Ch. 91 - Safe Harbor

Tagel-by-the-sea was burning on the horizon well before they reached it, creating a macabre lighthouse of sorts. Even though that was the case, they were still going to have to stop, however briefly, to try to find something to eat and drink. Normally, the biggest city in the county of Lidvell being put to the torch would normally be considered an unmitigated disaster, but as the sun had not risen in two or three days now, and the winds were growing so cold that at the time, he had frost in his beard, it ranked low on the list of problems.

Despite the heavy use of his boat’s tiny sail, Markez was exhausted from rowing for so long, and the boys who had been helping both had their hands covered in blisters. They were the lucky ones, though. The girls and the infant had spent almost a full day crying before they’d finally run out of tears. Now, they simply sat despondently and shivered under the damp fishing net they used for a blanket and looked at the stars while their mother prayed to Gods that no longer seemed to be listening.

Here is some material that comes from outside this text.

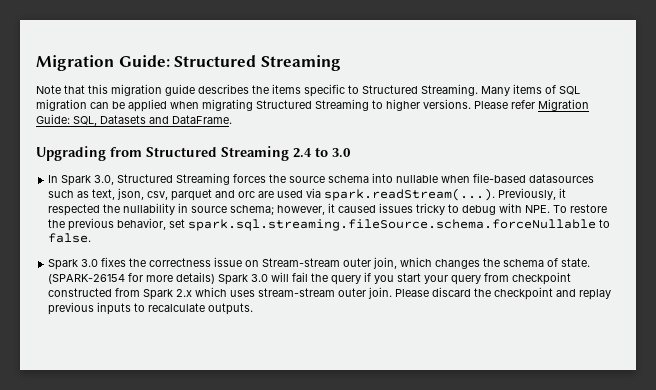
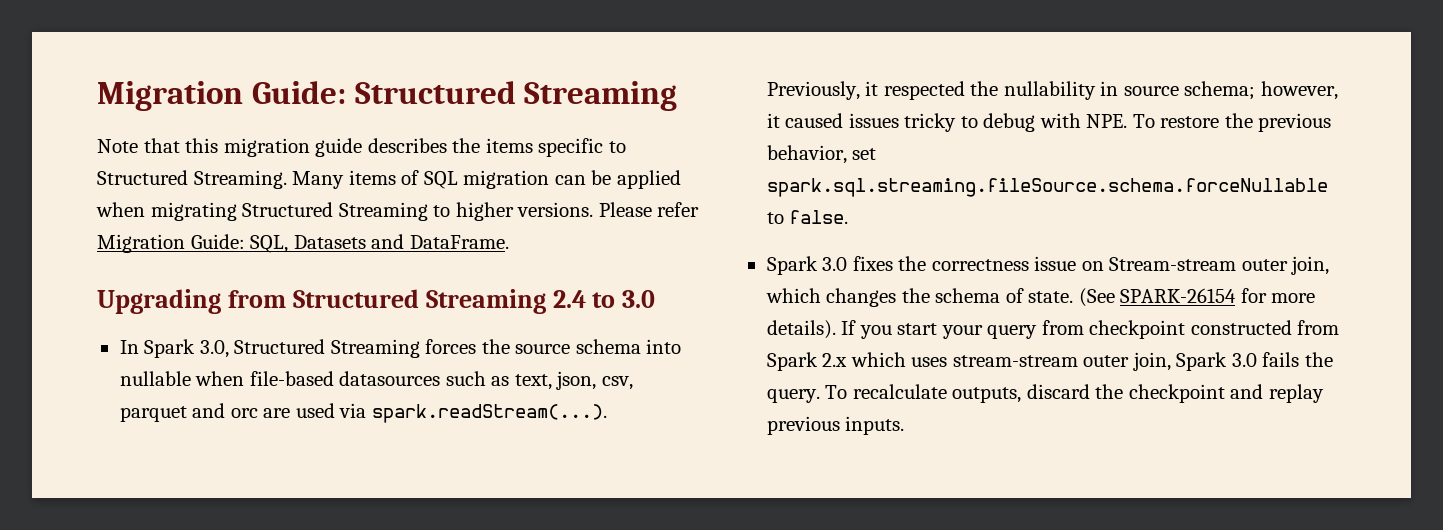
- (SPARK-26154 for more details) Spark 3.0 will fail the query if you start your query from checkpoint constructed from Spark 2.x which uses stream-stream outer join. Please discard the checkpoint and replay previous inputs to recalculate outputs.
+ (See SPARK-26154 for more details). If you start your query from checkpoint constructed from Spark 2.x which uses stream-stream outer join, Spark 3.0 fails the query. To recalculate outputs, discard the checkpoint and replay previous inputs.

Water, food, and hope were all bigger problems than danger. He might not starve to death this week, of course, but after another day or two of this, he’d run out of strength to row, and another few days after that, the children would start to die. Brannon’s wife honestly didn’t look too much better than them. She just stared blank-eyed into the dark as she whispered to anyone who would listen to save them.

So far, only Lunara had responded. It was only by the rise of the moon that he’d kept track of the number of days that had passed or the direction that she was going in. Her light was not enough to ward away the cold or give them any new information about the world beyond the fact that land was still off to his right as a patch of looming darkness differentiated from the sea only by the fact that it held its shape.

As they got closer to the burning city, Markez could smell death as well as smoke. That wasn’t surprising. What was was that some of the dead seemed to be moving. Originally, he’d feared goblins had attacked here just like they had on the strand, but that didn’t seem to be the case. Instead, the living dead could be seen fighting against the last of the city’s inhabitants, even as they continued to burn.

Maybe it really was the end of the world, he thought to himself, careful not to say that part out loud. Markez was old, and he was tired, but everyone was looking to him, women, children, everyone - and all he could do was try to keep them safe while everything burned down.

Trying up to those docks definitely wouldn’t be a safe thing to do, though, so as quietly as possible, they stayed a couple dozen feet away from land and pier as they slowly examined the grisly scene. Here, at least, the darkness was on their side. There were lots of debris and pieces of other boats in the water, but nothing seemed to be living out here, and if there was, he didn’t know how they could reach him.

As far as Markez knew, there was no such thing as a zombie that could swim, and though evil things had been said over the years about the Oroza, they weren’t exactly in her devilish waters yet. Honestly, he wasn’t sure what he would do when that happened, but it wasn’t something he had room to worry about just now while he worried about the dead milling about on shore.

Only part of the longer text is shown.